§ WHAT TO PRODUCE
Only the lines holding the string "style" are needed; copy each of them from the data.

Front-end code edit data
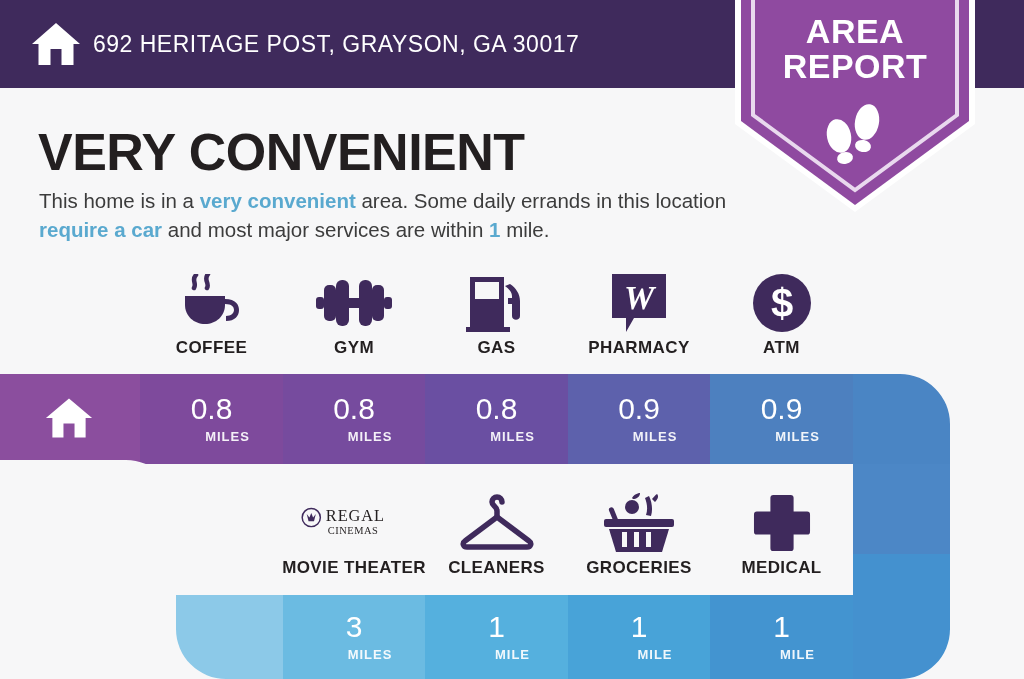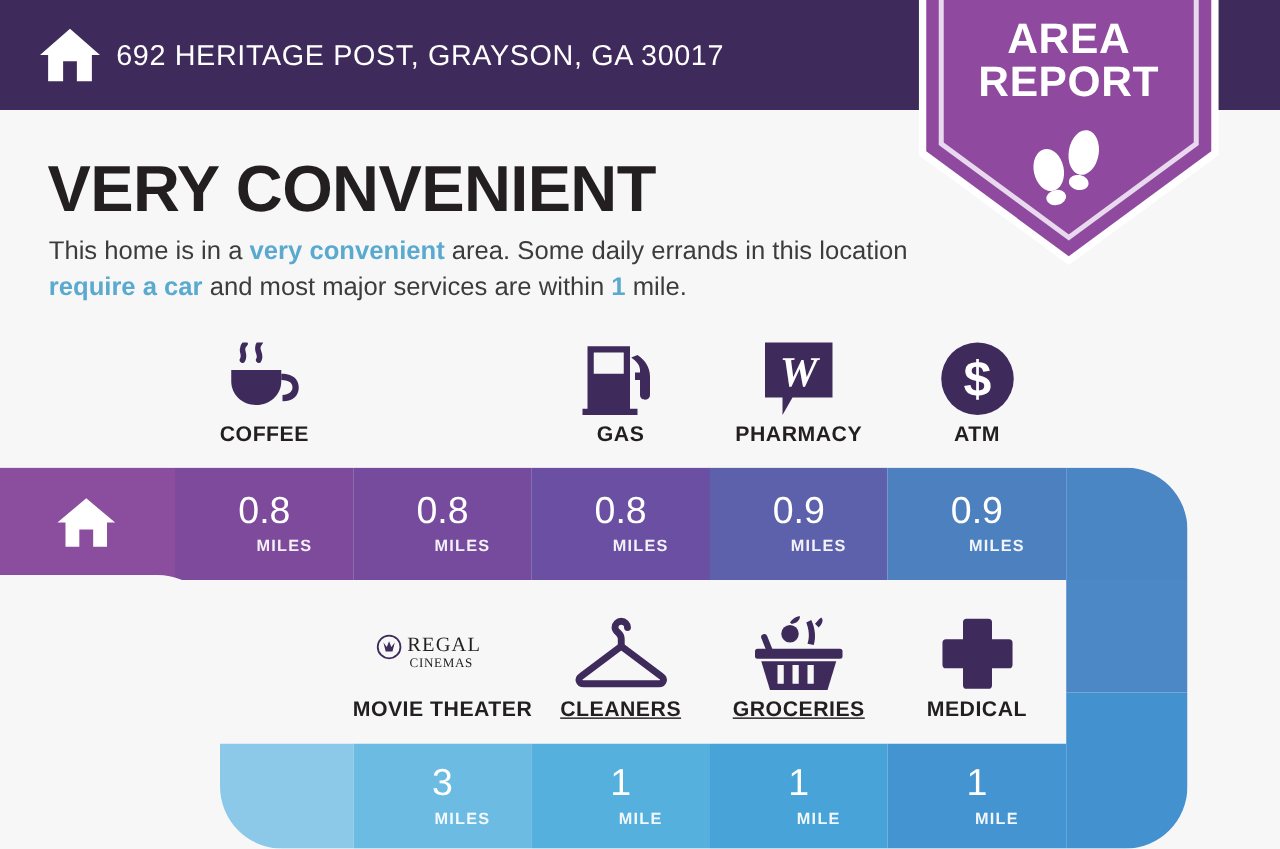--- a/index.html
+++ b/index.html
@@ -139,6 +139,22 @@
     <span class="icon-label">COFFEE</span>
   </div>
 
+  <div class="icon-cell" style="left:283px;width:142px;">
+    <span class="icon-glyph">
+      <svg viewBox="0 0 76 52" width="76" height="52" aria-hidden="true">
+        <g fill="#3f2a5c">
+          <rect x="0" y="20" width="8" height="12" rx="3"></rect>
+          <rect x="8" y="8" width="12" height="36" rx="5"></rect>
+          <rect x="20" y="3" width="13" height="46" rx="6"></rect>
+          <rect x="33" y="21" width="12" height="10"></rect>
+          <rect x="43" y="3" width="13" height="46" rx="6"></rect>
+          <rect x="56" y="8" width="12" height="36" rx="5"></rect>
+          <rect x="68" y="20" width="8" height="12" rx="3"></rect>
+        </g>
+      </svg>
+    </span>
+    <span class="icon-label">GYM</span>
+  </div>
 
   <div class="icon-cell" style="left:425px;width:143px;">
     <span class="icon-glyph">

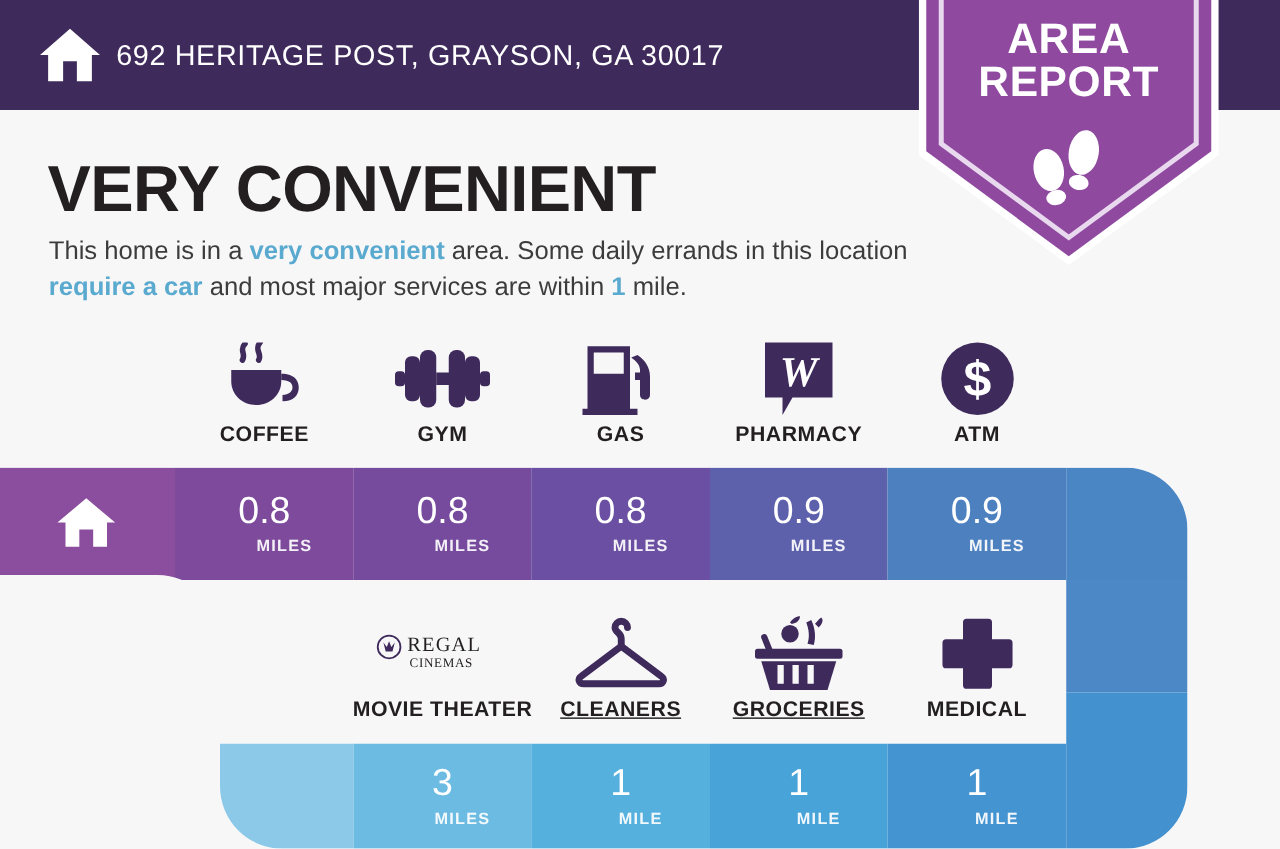--- a/index.html
+++ b/index.html
@@ -205,7 +205,7 @@
     <span class="icon-label">MOVIE THEATER</span>
   </div>
 
-  <div class="icon-cell" style="left:425px;width:143px;text-decoration:underline;">
+  <div class="icon-cell" style="left:425px;width:143px;">
     <span class="icon-glyph">
       <svg viewBox="0 0 84 60" width="84" height="60" aria-hidden="true">
         <g fill="none" stroke="#3f2a5c" stroke-width="5.5" stroke-linejoin="round" stroke-linecap="round">

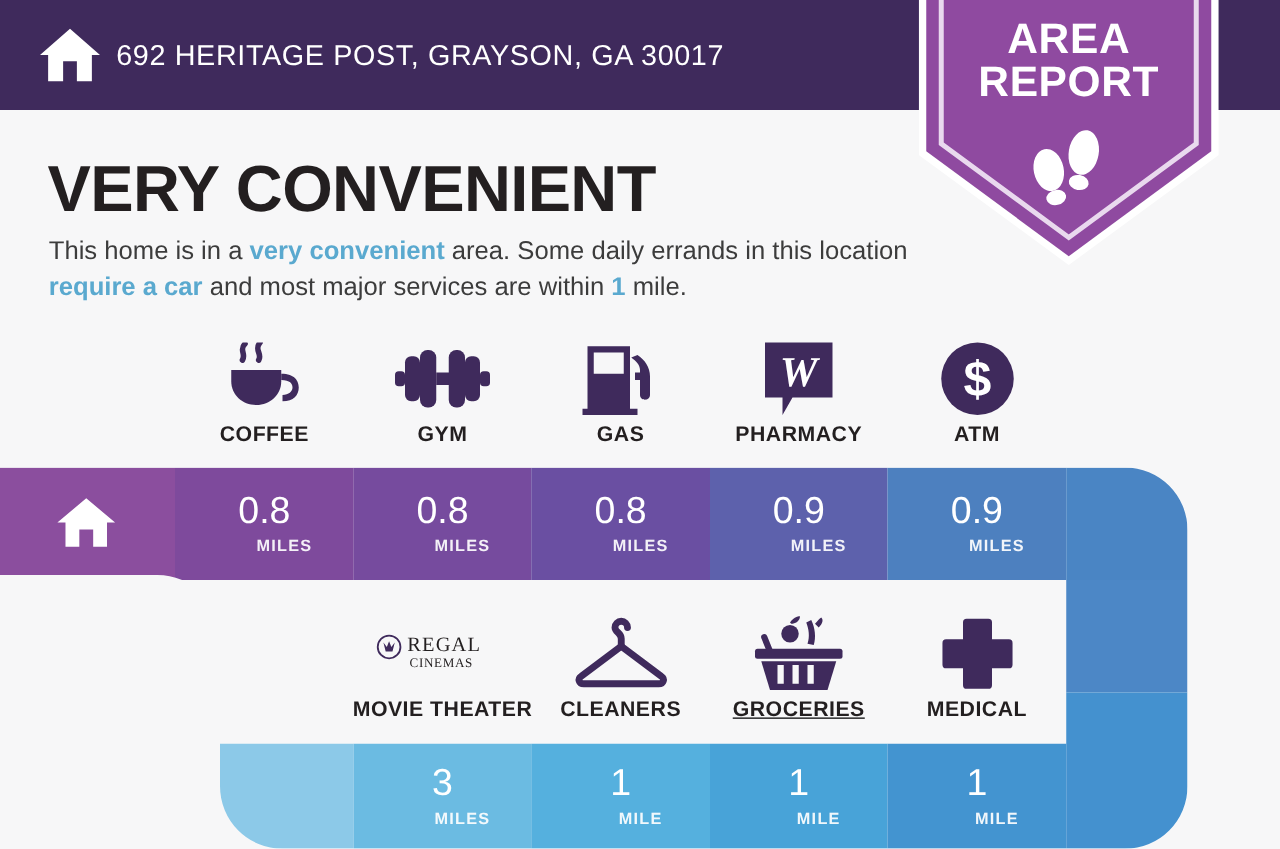--- a/index.html
+++ b/index.html
@@ -217,7 +217,7 @@
     <span class="icon-label">CLEANERS</span>
   </div>
 
-  <div class="icon-cell" style="left:568px;width:142px;text-decoration:underline;">
+  <div class="icon-cell" style="left:568px;width:142px;">
     <span class="icon-glyph">
       <svg viewBox="0 0 74 62" width="74" height="62" aria-hidden="true">
         <g fill="#3f2a5c">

§ EXPECTED ANSWER
+  <div class="icon-cell" style="left:283px;width:142px;">
   <div class="icon-cell" style="left:425px;width:143px;">
-  <div class="icon-cell" style="left:425px;width:143px;text-decoration:underline;">
+  <div class="icon-cell" style="left:425px;width:143px;">
-  <div class="icon-cell" style="left:568px;width:142px;text-decoration:underline;">
+  <div class="icon-cell" style="left:568px;width:142px;">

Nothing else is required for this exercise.